A Shared Perspective on Student Government, Hall Council

We write this article in response to a referendum proposed at the Student Government General Assembly on April 27 regarding the policy-making abilities ...

We write this article in response to a referendum proposed at the Student Government General Assembly on April 27 regarding the policy-making abilities of Hall Council. Our joint experience in Hall Council and Student Government gives us insight into their respective scopes and roles in shared governance. We believe that it is important to establish the principles and functions of both organisations in light of the upcoming referendum
Defining scope
Student Government was founded on the basis of providing a voice for the NYU Abu Dhabi student body to represent its best interests amidst our melting pot of differences. Article One of the Student Constitution, which details its collective mission, states that “[Student Government] promotes the general welfare of the student body, pledging to remain transparent and accessible to all students.” Over time, we have witnessed Student Government grow from a purely representational body into one that facilitates ideas and empowers students to achieve their collective goals. This evolving role is what makes our Student Government so unique, a celebration of individual passions through collective support.

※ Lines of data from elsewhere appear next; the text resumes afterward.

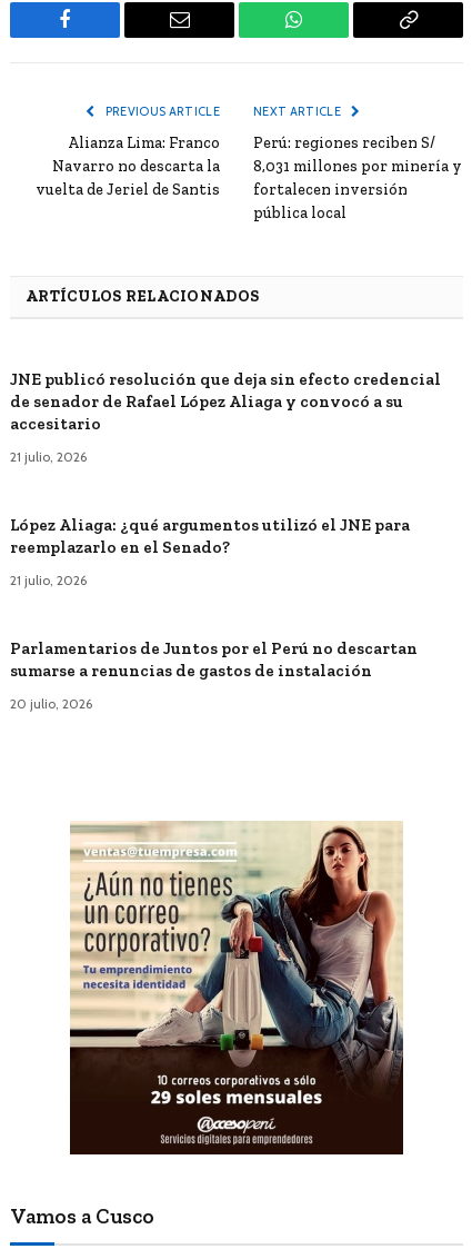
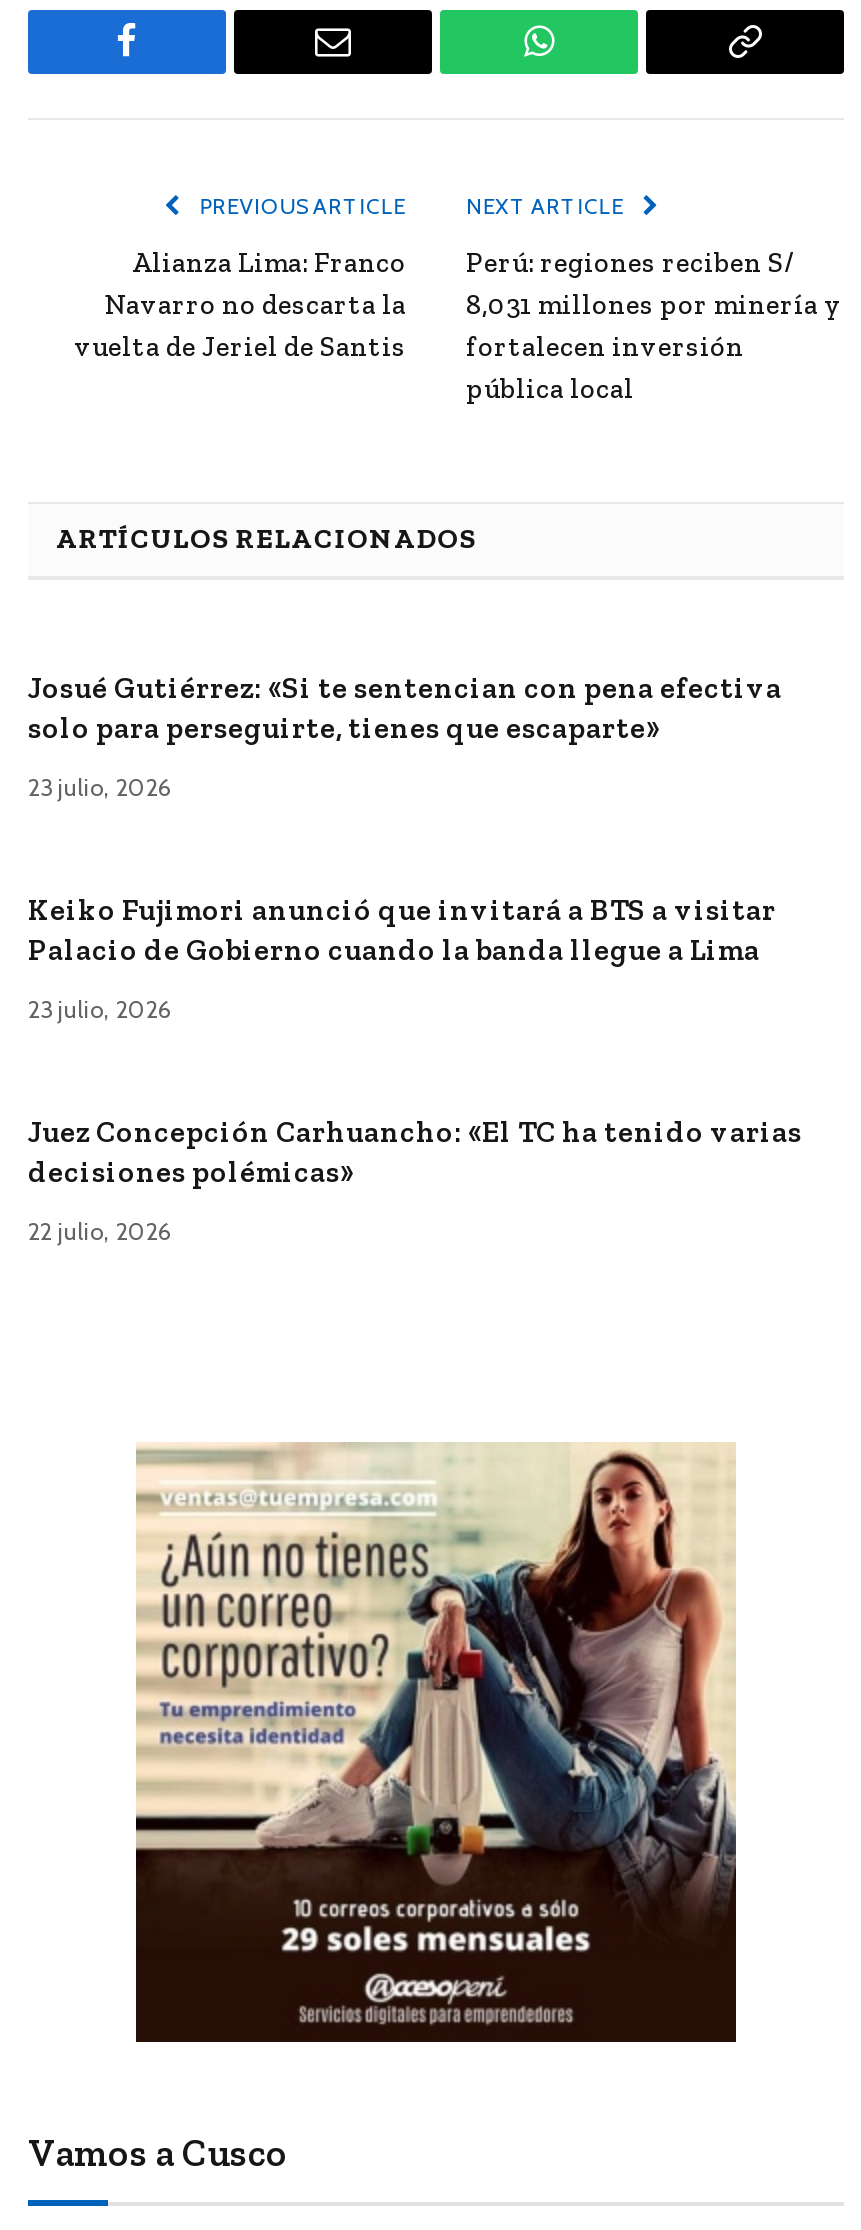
[10,369,441,434] JNE publicó resolución que deja sin efecto credencial | de senador de Rafael López Aliaga y convocó a su | accesitario -> [28,670,782,746] Josué Gutiérrez: «Si te sentencian con pena efectiva | solo para perseguirte, tienes que escaparte»
[10,448,87,465] 21 julio, 2026 -> [28,772,170,802] 23 julio, 2026
[10,515,410,557] López Aliaga: ¿qué argumentos utilizó el JNE para | reemplazarlo en el Senado? -> [28,892,776,968] Keiko Fujimori anunció que invitará a BTS a visitar | Palacio de Gobierno cuando la banda llegue a Lima
[10,572,87,588] 21 julio, 2026 -> [28,994,170,1024] 23 julio, 2026
[10,639,418,681] Parlamentarios de Juntos por el Perú no descartan | sumarse a renuncias de gastos de instalación -> [28,1114,802,1190] Juez Concepción Carhuancho: «El TC ha tenido varias | decisiones polémicas»
[10,695,92,712] 20 julio, 2026 -> [28,1216,170,1246] 22 julio, 2026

Student Government and Hall Council both seek to better the lives of students, but the scope of students they serve is different.
The mission statement of Hall Council addresses the distinct needs of resident students, those enrolled and accommodated through on-campus housing, within their residences. In consideration of the multiple halls on the Saadiyat Campus, these needs will be specialized and differentiated from that of a larger student body represented by Student Government. Hall Council seeks to serve these needs through its four committees — Advocacy, Events, Recognition and Policy — that collectively implement community development and social programs, fostering an ideal residential living experience.

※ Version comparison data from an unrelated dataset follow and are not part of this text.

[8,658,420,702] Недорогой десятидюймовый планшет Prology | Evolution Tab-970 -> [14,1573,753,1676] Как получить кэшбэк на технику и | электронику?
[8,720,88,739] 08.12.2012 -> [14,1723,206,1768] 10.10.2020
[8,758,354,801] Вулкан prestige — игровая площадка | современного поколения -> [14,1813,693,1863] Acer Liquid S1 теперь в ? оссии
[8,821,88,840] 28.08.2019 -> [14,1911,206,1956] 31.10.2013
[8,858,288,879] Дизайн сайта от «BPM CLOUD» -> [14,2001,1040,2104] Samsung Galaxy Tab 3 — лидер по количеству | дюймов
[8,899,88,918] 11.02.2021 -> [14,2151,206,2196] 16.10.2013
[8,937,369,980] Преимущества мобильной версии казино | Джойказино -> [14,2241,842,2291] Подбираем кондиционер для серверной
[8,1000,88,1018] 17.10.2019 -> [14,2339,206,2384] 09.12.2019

Constitutional interpretation
Both Student Government and Hall Council aspire to different goals but are united under the shared mission of improving and sustaining student life. The former is an all-encompassing student governance structure dealing with issues, bodies and motions both across NYU’s global network and within our NYUAD community, including but not limited to Student Interest Groups and their budgeting, the Global Student Council, academic policy recommendations, committee appointments and structures, the International Ambassadors Program, Global Education policy recommendations and Athletics policy recommendations.
Because of its breadth of scope, Student Government is a popular framework for many students who wish to voice their opinions to the administration and bodies outside of the University. As student leaders whose priority is the pursuit of academic excellence, even the immense and expanding role that Student Government plays in our evolving institution must allow for other bodies to facilitate student leadership in other areas. The current Student Government administration undertook the vision of empowering students and, as a part of this, has recognised Hall Council as a legitimate policy-recommending and program-implementing body.
The Student Constitution clarifies under Article IV, Section G, "Class Representatives communicate with Resident Assistants, Campus Life and Student Life Offices in order to address residential concerns.” The Constitution itself only calls for an official form of communication with the three aforementioned parties and makes no mention of a unified governance structure; instead, Student Government and Hall Council are connected in shared governance through communication facilitated by Class Representatives.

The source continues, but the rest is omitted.